Your assignment:
Every line containing the string "Compiling" should be returned from the records.
>>>
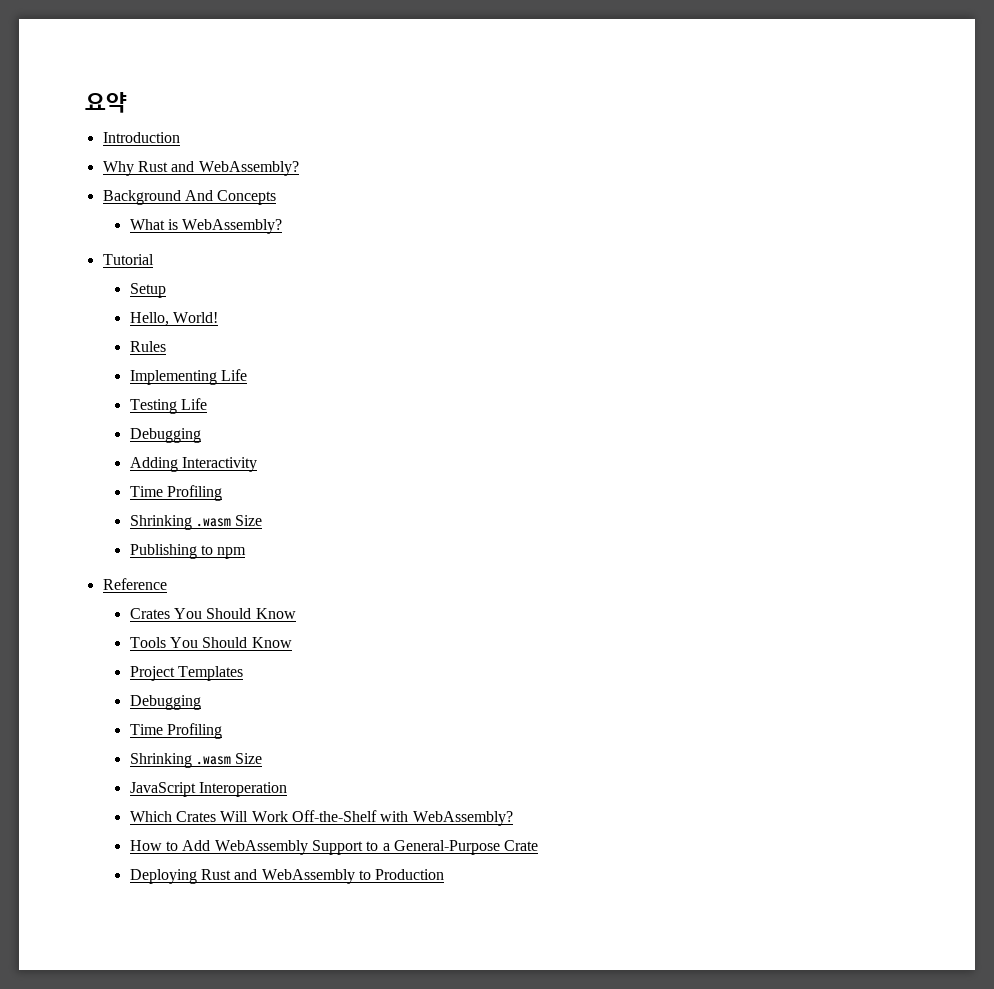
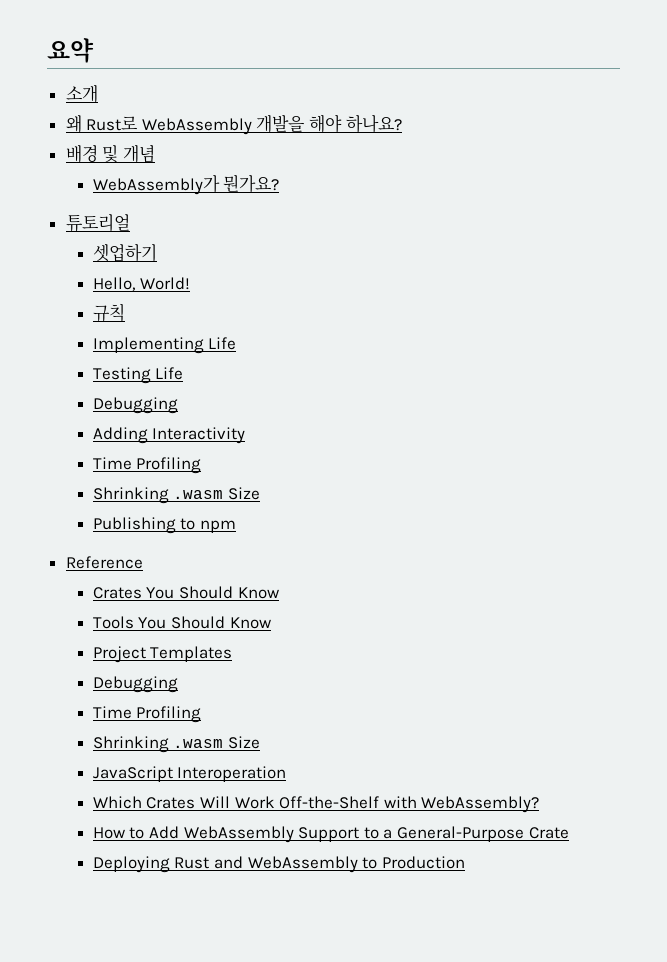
- Introduction
- Why Rust and WebAssembly?
- Background And Concepts
- What is WebAssembly?
- Tutorial
- Setup
+ 소개
+ 왜 Rust로 WebAssembly 개발을 해야 하나요?
+ 배경 및 개념
+ WebAssembly가 뭔가요?
+ 튜토리얼
+ 셋업하기
- Rules
+ 규칙

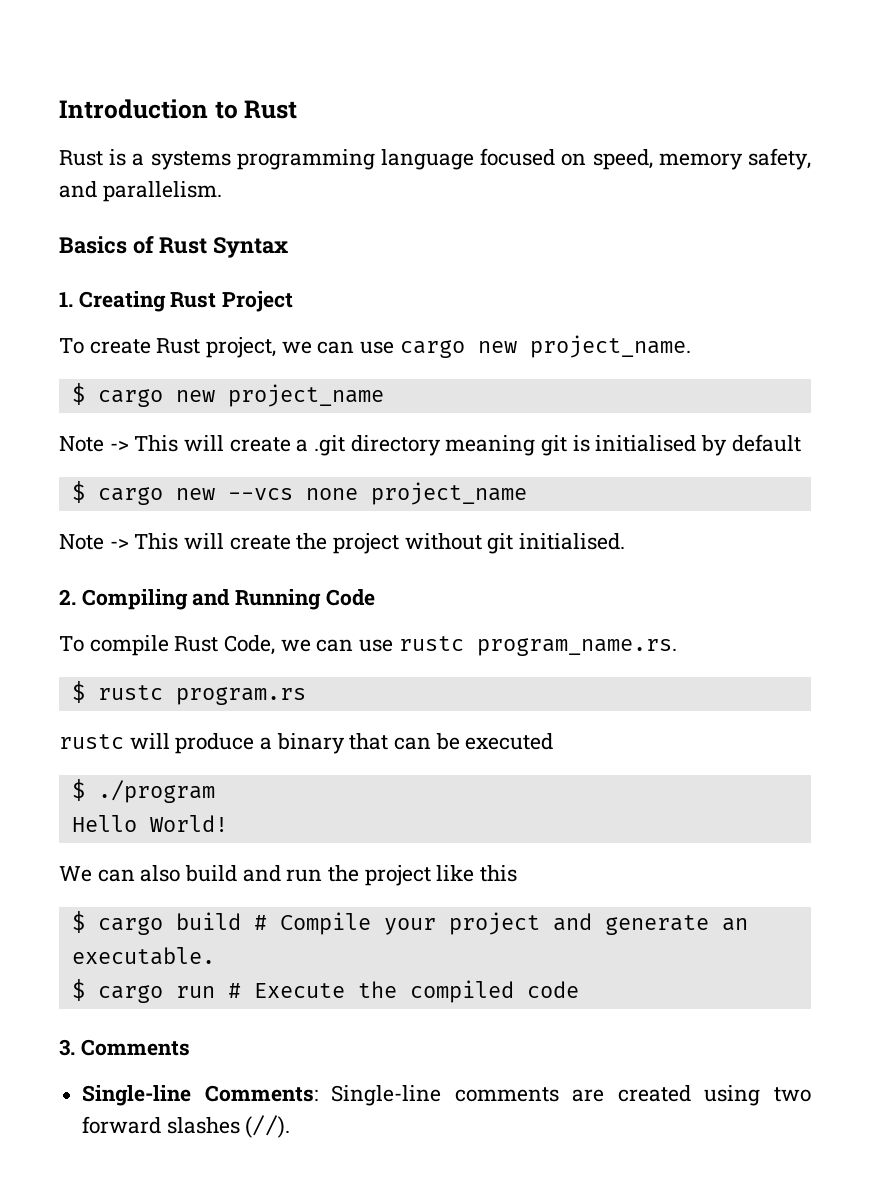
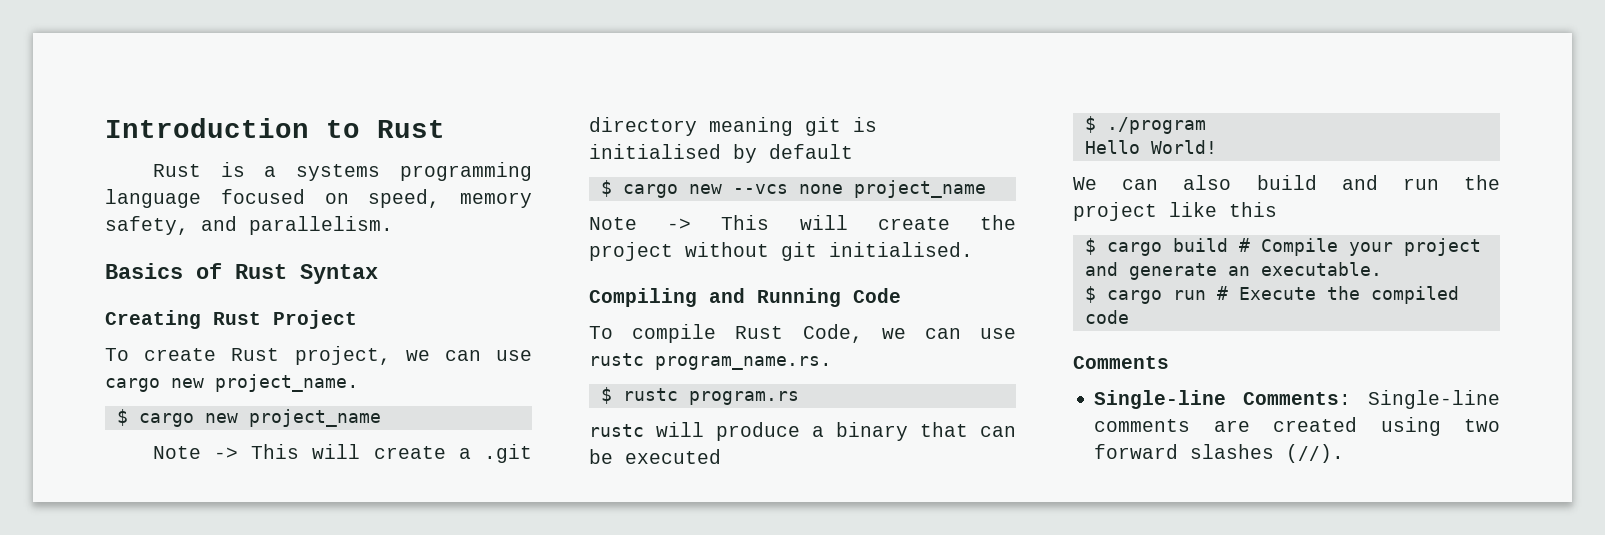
- 1. Creating Rust Project
+ Creating Rust Project
- 2. Compiling and Running Code
+ Compiling and Running Code
- 3. Comments
+ Comments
<<<
Task solution:
- 2. Compiling and Running Code
+ Compiling and Running Code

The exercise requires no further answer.